Property taxes are the province of politicians, their campaign contributors, and their families and friends. And human nature being what it is, the elites make sure they themselves often pay much less than the masses who have no power. For example, Chicago Tribune columnist John Kass once wrote how in 1998 how the Hispanic political leader of Chicago, Congressman Luis Gutierrez, only paid $274 a year property taxes on a home valued at $350,000. His neighbor paid $5,000 for the same size home, built by the same builder. Gutierrez was a former chairman of the Committee on Real Estate.

So those who profess to advance the cause of social justice above all things end up taxing the middle class to support themselves and their campaign contributors. Of the 12 largest campaign contributors in the past 23 years, four are public sector unions, who earn their salaries and pensions largely, and often exclusively, through property tax assessments. So this motivates politicians and their media supporters to remain silent about the property tax issue.

And property taxes are not trivial. In 2010 the median real estate tax in the U.S. was $2,043 per year. But the term "median" means that half of the taxes are higher.

Working Americans are fortunate that home values have dropped. This enables them to be able to afford both a mortgage and the home's property taxes. But the long-term trend doesn't look good for working Americans. If property taxes continue to rise, and the incomes of Americans continue to fall, home values will have to fall as well. Supply and demand works both ways; as people earn less they can afford to pay less for homes.

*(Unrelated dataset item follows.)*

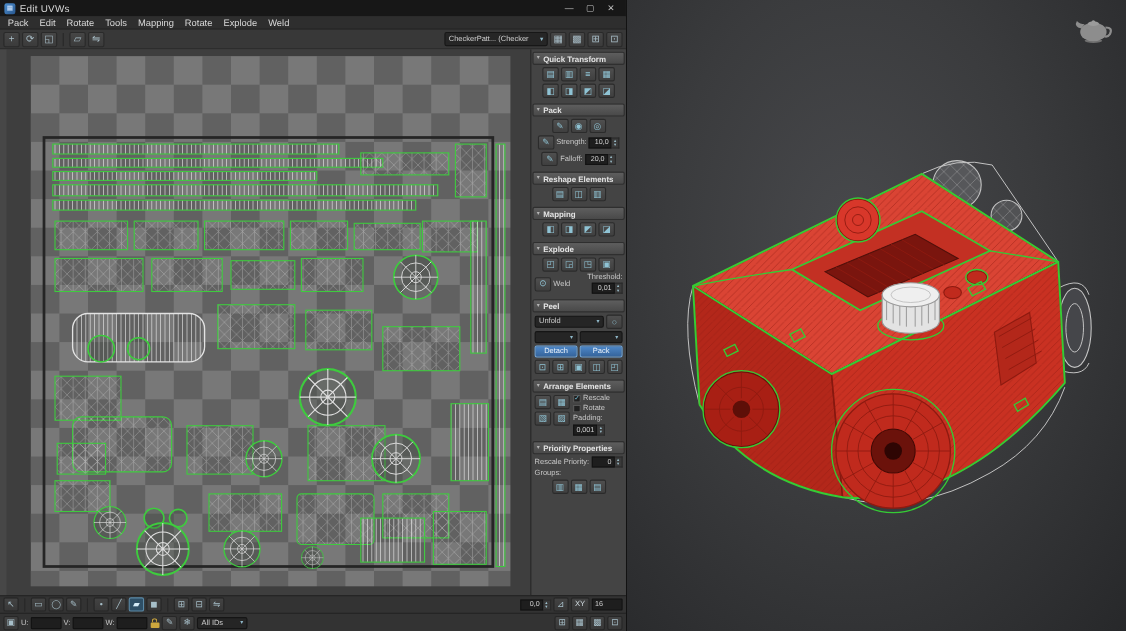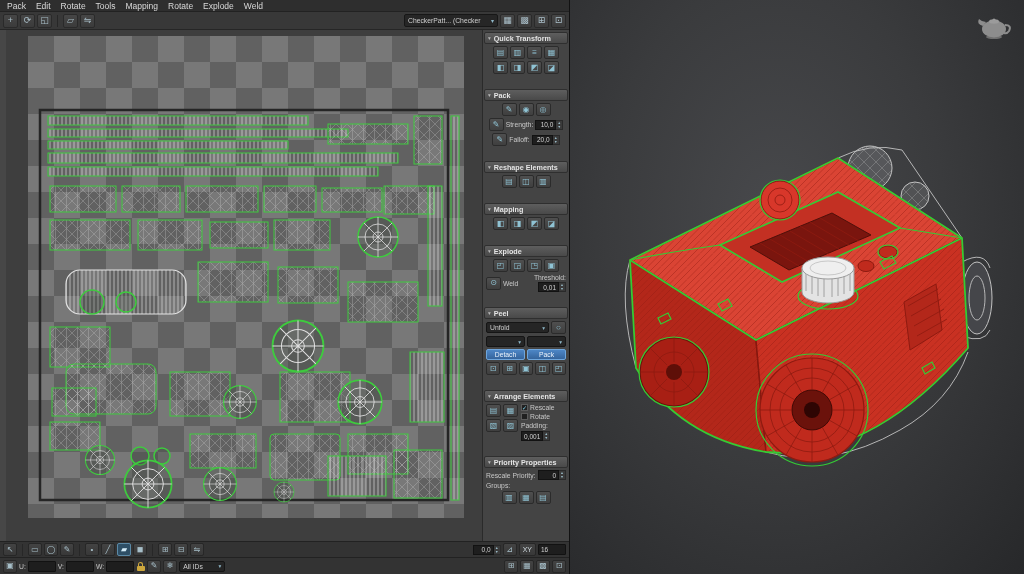"Edit UVWs" div.titlebar { html: none -> <div> <span> <span>▦</span> </span> <span>Edit UVWs</span> <span> <span>—</span> <span>▢</span> <span>✕</span> </span> </div> }
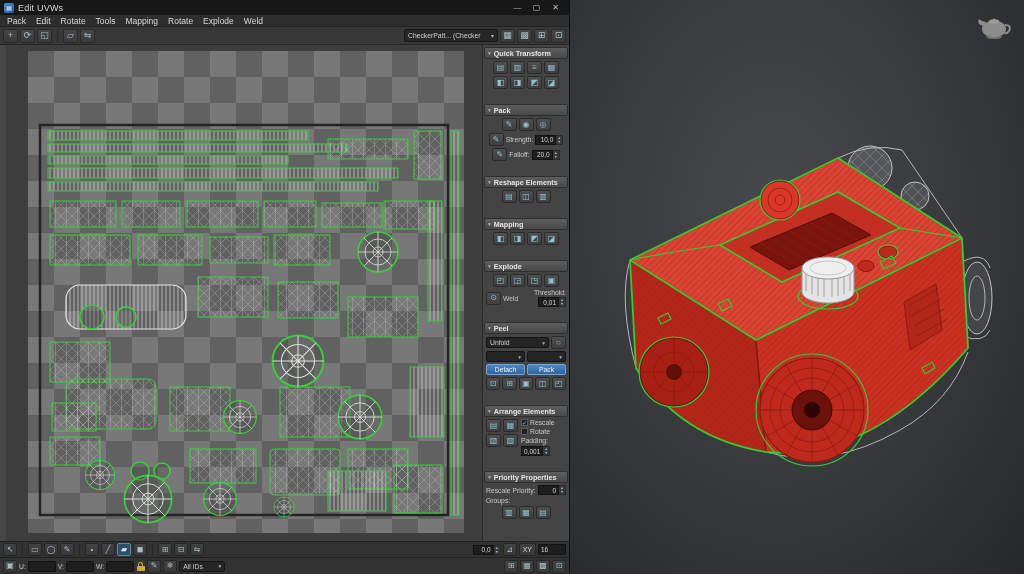"Quick Transform" .side { gap: 12px -> 2px }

Property taxes went up from 2005 to 2010. This happened during the housing bubble, when home values skyrocketed. But when home values collapsed, the property taxes did not go down in many areas. In fact, in many areas, particularly large urban areas, property taxes continue to rise, while the average American has seen their income drop to where they now earn as much as they did in 1996.

What is sorely needed is a national dialogue on the issue of property taxes, and the fact that taxpayers, who foot the bill, must have some say, not a tax board that is entitled to give themselves pay raises through coercion. This is clearly a violation of every Democratic concept of taxation and self-governance. American property taxpayers -- and renters pay property taxes as well through their rent -- must take back their local governments. A political mechanism must be found to restrain the outrageous behavior of local tax appeal boards.

The situation is set up for greed and corruption: those who raise taxes have no one to answer to but themselves, and they, unlike corporations, can give themselves raises, have conventions in Hawaii, and use employees for chauffeurs and maids, all while extorting the money from local homeowners, who are already suffering from excessive taxation, higher costs of living, and lower incomes. It is a more subtle but real duplicate of the feudal system: a few elites own all the property and demand annual payments or they will seize the land.

The property tax issue in the U.S. today is a clear illustration of what Friedrich Hayek referred to in his book The Road to Serfdom. Today, that road is being paved by property tax bills throughout the entire U.S.